**Work to complete:** Count only the lines of the records that hold "leadership", then give the number without any other words.

**Record extracts:**
──────
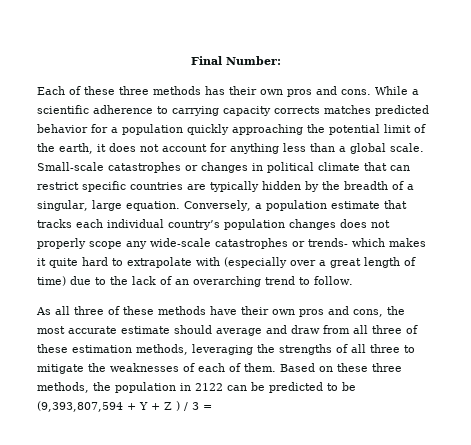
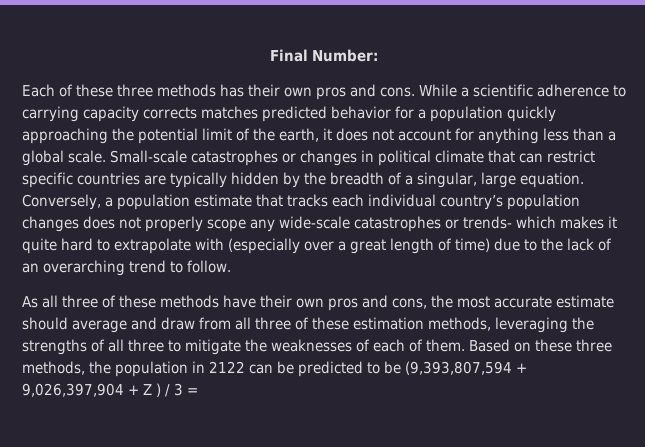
- Based on these three methods, the population in 2122 can be predicted to be (9,393,807,594 + Y + Z ) / 3 =
+ Based on these three methods, the population in 2122 can be predicted to be (9,393,807,594 + 9,026,397,904 + Z ) / 3 =

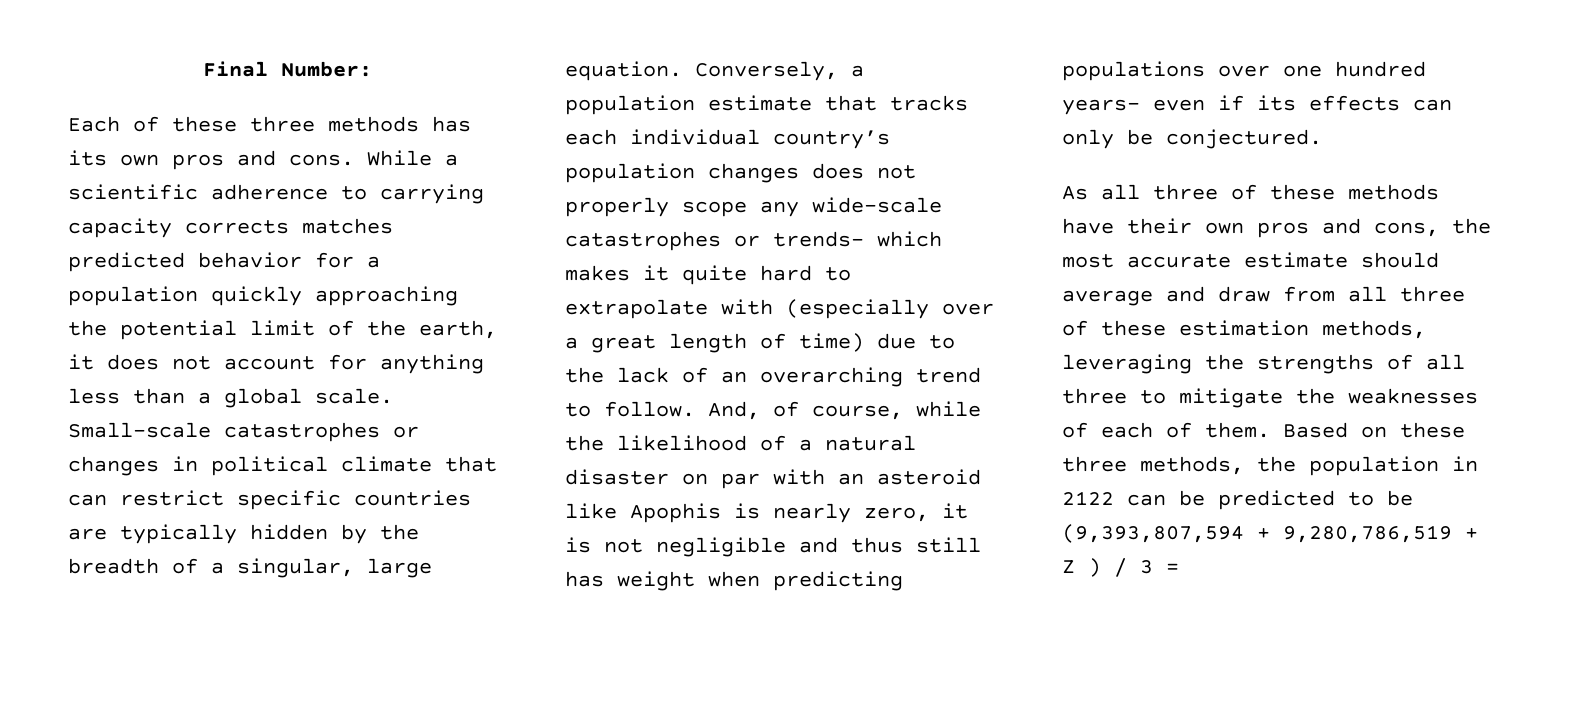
- Each of these three methods has their own pros and cons.
+ Each of these three methods has its own pros and cons.
+ And, of course, while the likelihood of a natural disaster on par with an asteroid like Apophis is nearly zero, it is not negligible and thus still has weight when predicting populations over one hundred years- even if its effects can only be conjectured.
- Based on these three methods, the population in 2122 can be predicted to be (9,393,807,594 + 9,026,397,904 + Z ) / 3 =
+ Based on these three methods, the population in 2122 can be predicted to be (9,393,807,594 + 9,280,786,519 + Z ) / 3 =

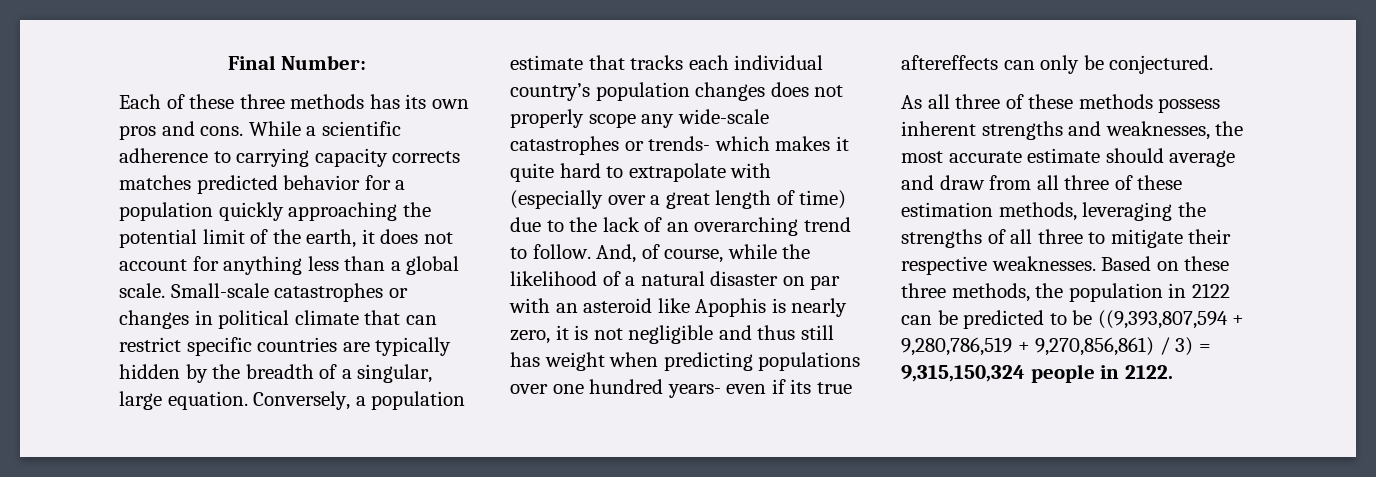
- And, of course, while the likelihood of a natural disaster on par with an asteroid like Apophis is nearly zero, it is not negligible and thus still has weight when predicting populations over one hundred years- even if its effects can only be conjectured.
+ And, of course, while the likelihood of a natural disaster on par with an asteroid like Apophis is nearly zero, it is not negligible and thus still has weight when predicting populations over one hundred years- even if its true aftereffects can only be conjectured.
- As all three of these methods have their own pros and cons, the most accurate estimate should average and draw from all three of these estimation methods, leveraging the strengths of all three to mitigate the weaknesses of each of them.
+ As all three of these methods possess inherent strengths and weaknesses, the most accurate estimate should average and draw from all three of these estimation methods, leveraging the strengths of all three to mitigate their respective weaknesses.
- Based on these three methods, the population in 2122 can be predicted to be (9,393,807,594 + 9,280,786,519 + Z ) / 3 =
+ Based on these three methods, the population in 2122 can be predicted to be ((9,393,807,594 + 9,280,786,519 + 9,270,856,861) / 3) = 9,315,150,324 people in 2122.

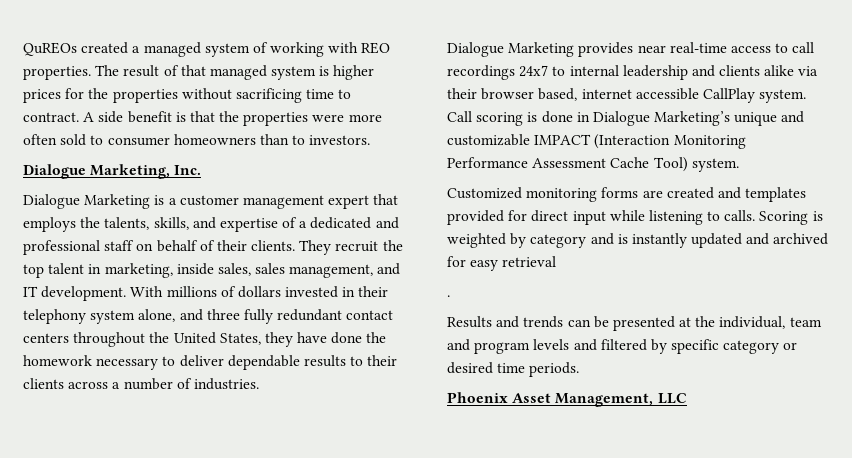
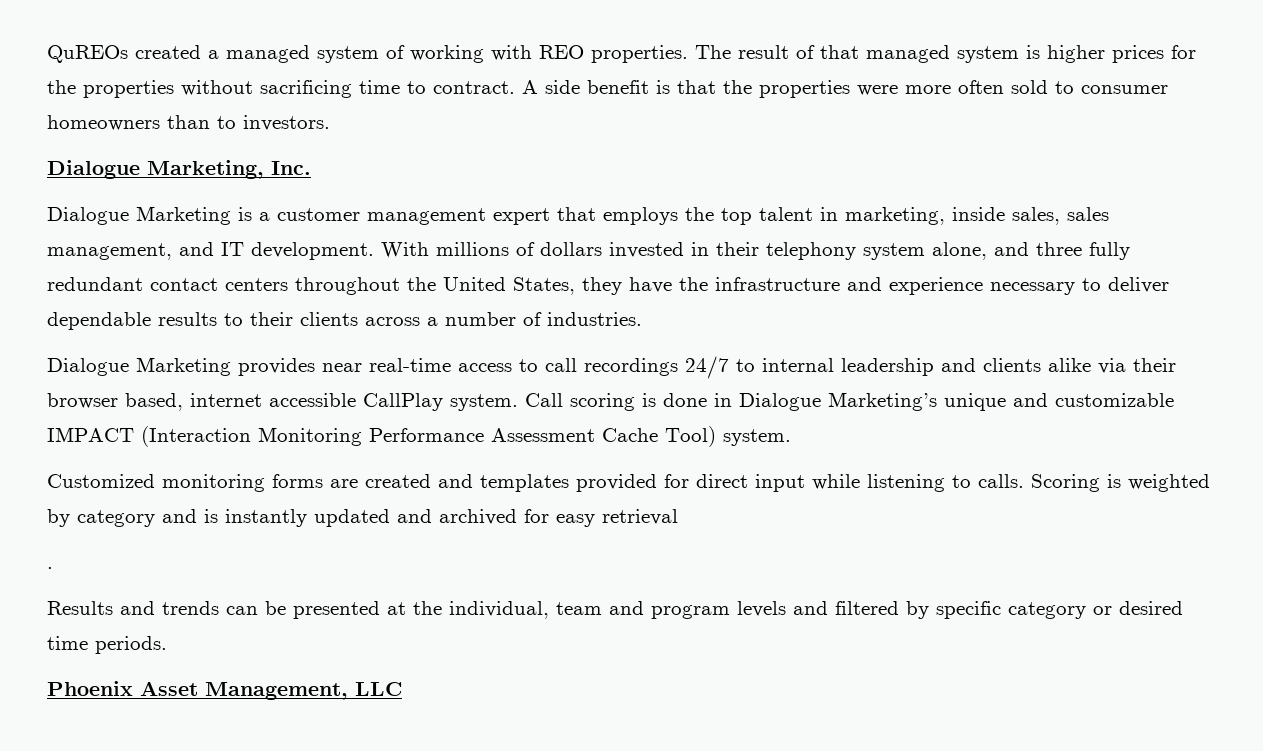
- Dialogue Marketing is a customer management expert that employs the talents, skills, and expertise of a dedicated and professional staff on behalf of their clients. They recruit the top talent in marketing, inside sales, sales management, and IT development.
+ Dialogue Marketing is a customer management expert that employs the top talent in marketing, inside sales, sales management, and IT development.
- With millions of dollars invested in their telephony system alone, and three fully redundant contact centers throughout the United States, they have done the homework necessary to deliver dependable results to their clients across a number of industries.
+ With millions of dollars invested in their telephony system alone, and three fully redundant contact centers throughout the United States, they have the infrastructure and experience necessary to deliver dependable results to their clients across a number of industries.
- Dialogue Marketing provides near real-time access to call recordings 24x7 to internal leadership and clients alike via their browser based, internet accessible CallPlay system.
+ Dialogue Marketing provides near real-time access to call recordings 24/7 to internal leadership and clients alike via their browser based, internet accessible CallPlay system.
──────
**Answer below:** 2